■ Exercise description: Every line in the data below from the one containing "- b.) a 8.§ (7) tisztségre" down to the one containing "- d.) a 8.§ (7) tisztségből", both included, must be retyped exactly; no other line is to appear.
Extracted records START
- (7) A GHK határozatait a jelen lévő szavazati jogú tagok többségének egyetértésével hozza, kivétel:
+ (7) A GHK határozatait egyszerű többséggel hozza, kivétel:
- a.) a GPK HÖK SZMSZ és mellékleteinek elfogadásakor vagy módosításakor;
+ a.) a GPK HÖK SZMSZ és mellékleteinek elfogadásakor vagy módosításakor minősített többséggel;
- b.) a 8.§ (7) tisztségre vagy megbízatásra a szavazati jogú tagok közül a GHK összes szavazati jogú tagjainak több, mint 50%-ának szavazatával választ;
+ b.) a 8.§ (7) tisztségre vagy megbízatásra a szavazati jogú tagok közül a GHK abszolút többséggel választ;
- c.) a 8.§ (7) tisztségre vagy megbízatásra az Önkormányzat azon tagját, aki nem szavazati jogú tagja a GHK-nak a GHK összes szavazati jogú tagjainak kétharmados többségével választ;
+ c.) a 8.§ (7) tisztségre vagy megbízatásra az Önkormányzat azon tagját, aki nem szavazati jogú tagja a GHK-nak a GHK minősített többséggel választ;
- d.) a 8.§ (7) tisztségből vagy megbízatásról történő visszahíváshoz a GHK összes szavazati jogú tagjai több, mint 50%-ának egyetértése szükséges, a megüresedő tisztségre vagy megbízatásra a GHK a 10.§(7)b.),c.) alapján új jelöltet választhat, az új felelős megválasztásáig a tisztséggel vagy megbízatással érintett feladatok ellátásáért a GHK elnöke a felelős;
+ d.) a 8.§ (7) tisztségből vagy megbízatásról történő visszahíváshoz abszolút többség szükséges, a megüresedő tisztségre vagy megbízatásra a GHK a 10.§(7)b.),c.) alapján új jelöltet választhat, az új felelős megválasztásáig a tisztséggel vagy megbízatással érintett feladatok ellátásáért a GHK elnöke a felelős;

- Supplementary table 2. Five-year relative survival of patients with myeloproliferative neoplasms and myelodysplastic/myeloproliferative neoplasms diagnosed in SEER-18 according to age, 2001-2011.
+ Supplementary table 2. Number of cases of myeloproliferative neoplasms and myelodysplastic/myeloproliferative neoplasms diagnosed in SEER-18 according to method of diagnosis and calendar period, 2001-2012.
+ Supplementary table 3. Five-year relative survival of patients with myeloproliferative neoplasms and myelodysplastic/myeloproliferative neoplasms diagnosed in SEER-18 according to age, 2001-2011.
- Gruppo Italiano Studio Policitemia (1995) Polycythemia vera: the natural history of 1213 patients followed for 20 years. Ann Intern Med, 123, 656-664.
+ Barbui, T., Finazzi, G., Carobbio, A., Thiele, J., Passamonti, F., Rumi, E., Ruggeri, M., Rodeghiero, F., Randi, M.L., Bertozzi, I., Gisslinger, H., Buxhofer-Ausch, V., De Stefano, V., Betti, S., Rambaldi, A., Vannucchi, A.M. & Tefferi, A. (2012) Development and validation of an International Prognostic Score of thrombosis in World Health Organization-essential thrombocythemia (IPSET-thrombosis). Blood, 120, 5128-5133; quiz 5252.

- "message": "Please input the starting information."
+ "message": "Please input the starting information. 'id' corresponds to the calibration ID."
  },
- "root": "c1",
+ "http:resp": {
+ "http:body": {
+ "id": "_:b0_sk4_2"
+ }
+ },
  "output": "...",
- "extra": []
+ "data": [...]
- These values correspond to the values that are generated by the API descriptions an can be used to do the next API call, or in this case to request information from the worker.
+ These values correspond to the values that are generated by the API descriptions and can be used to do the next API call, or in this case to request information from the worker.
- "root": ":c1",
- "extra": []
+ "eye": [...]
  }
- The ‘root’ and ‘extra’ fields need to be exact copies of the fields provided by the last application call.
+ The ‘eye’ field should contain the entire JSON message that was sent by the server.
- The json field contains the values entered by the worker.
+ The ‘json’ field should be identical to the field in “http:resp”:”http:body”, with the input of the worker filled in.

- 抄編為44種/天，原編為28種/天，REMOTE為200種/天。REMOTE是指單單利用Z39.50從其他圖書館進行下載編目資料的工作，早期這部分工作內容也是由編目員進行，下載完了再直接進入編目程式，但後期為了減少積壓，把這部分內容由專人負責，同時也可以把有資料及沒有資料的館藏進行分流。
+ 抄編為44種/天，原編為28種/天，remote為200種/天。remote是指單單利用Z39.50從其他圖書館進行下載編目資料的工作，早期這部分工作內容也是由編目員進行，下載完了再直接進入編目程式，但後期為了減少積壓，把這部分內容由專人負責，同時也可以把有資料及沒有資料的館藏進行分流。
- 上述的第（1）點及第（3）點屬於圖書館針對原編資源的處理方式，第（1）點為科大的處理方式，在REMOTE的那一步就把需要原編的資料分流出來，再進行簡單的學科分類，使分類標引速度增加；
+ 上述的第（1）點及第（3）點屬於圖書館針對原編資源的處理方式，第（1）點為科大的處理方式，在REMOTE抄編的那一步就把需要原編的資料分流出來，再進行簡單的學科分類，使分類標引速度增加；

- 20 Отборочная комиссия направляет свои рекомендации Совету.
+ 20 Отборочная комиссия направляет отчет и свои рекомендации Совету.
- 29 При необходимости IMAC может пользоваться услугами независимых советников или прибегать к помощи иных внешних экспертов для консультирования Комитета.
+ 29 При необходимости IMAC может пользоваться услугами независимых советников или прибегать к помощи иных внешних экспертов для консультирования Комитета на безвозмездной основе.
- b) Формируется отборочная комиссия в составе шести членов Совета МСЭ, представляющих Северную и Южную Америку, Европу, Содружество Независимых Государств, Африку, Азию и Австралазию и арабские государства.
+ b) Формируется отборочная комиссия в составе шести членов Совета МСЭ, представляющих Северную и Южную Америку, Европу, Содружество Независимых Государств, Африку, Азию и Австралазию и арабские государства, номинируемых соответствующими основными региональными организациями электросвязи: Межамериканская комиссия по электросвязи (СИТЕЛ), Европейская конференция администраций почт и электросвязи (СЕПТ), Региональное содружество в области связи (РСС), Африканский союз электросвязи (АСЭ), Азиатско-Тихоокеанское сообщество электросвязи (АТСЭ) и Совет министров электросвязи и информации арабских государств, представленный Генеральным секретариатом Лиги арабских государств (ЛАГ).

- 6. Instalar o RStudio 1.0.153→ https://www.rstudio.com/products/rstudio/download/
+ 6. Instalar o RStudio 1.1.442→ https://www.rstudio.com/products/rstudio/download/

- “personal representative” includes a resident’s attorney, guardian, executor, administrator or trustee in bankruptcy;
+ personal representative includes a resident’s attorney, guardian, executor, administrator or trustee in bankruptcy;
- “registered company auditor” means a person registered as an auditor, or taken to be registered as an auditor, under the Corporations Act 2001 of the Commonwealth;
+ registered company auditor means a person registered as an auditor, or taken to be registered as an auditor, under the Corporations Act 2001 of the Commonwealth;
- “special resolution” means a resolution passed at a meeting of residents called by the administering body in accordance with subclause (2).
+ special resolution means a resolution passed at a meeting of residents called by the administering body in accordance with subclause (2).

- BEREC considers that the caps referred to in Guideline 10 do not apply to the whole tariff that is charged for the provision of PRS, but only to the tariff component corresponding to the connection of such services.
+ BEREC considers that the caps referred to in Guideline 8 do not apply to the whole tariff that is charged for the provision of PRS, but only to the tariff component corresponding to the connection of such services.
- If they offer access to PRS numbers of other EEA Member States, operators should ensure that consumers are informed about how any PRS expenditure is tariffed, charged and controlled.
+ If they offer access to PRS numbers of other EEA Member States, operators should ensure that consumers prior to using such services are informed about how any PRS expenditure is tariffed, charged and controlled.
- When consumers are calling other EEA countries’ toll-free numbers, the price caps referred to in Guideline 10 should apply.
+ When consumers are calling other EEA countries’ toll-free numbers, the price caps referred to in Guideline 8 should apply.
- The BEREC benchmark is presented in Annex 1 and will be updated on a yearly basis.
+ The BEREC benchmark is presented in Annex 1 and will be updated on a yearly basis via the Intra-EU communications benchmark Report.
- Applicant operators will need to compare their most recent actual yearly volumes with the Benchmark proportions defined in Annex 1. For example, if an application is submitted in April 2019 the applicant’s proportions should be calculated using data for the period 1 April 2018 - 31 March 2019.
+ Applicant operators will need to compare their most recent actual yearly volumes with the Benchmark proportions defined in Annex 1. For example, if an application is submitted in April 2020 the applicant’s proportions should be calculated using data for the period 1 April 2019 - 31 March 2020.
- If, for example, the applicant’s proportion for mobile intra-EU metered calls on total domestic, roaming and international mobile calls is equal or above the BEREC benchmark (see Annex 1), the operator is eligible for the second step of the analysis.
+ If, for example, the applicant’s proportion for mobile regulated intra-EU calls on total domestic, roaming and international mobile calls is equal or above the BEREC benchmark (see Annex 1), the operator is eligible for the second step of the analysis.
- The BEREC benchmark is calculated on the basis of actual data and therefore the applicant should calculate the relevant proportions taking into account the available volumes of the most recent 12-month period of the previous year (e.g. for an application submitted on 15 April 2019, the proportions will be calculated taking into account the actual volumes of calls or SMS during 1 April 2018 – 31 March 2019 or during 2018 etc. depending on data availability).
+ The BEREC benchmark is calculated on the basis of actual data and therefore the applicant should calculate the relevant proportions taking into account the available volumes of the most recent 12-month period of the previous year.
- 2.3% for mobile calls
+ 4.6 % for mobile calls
Extracted records END
■ Problem solution:
- b.) a 8.§ (7) tisztségre vagy megbízatásra a szavazati jogú tagok közül a GHK összes szavazati jogú tagjainak több, mint 50%-ának szavazatával választ;
+ b.) a 8.§ (7) tisztségre vagy megbízatásra a szavazati jogú tagok közül a GHK abszolút többséggel választ;
- c.) a 8.§ (7) tisztségre vagy megbízatásra az Önkormányzat azon tagját, aki nem szavazati jogú tagja a GHK-nak a GHK összes szavazati jogú tagjainak kétharmados többségével választ;
+ c.) a 8.§ (7) tisztségre vagy megbízatásra az Önkormányzat azon tagját, aki nem szavazati jogú tagja a GHK-nak a GHK minősített többséggel választ;
- d.) a 8.§ (7) tisztségből vagy megbízatásról történő visszahíváshoz a GHK összes szavazati jogú tagjai több, mint 50%-ának egyetértése szükséges, a megüresedő tisztségre vagy megbízatásra a GHK a 10.§(7)b.),c.) alapján új jelöltet választhat, az új felelős megválasztásáig a tisztséggel vagy megbízatással érintett feladatok ellátásáért a GHK elnöke a felelős;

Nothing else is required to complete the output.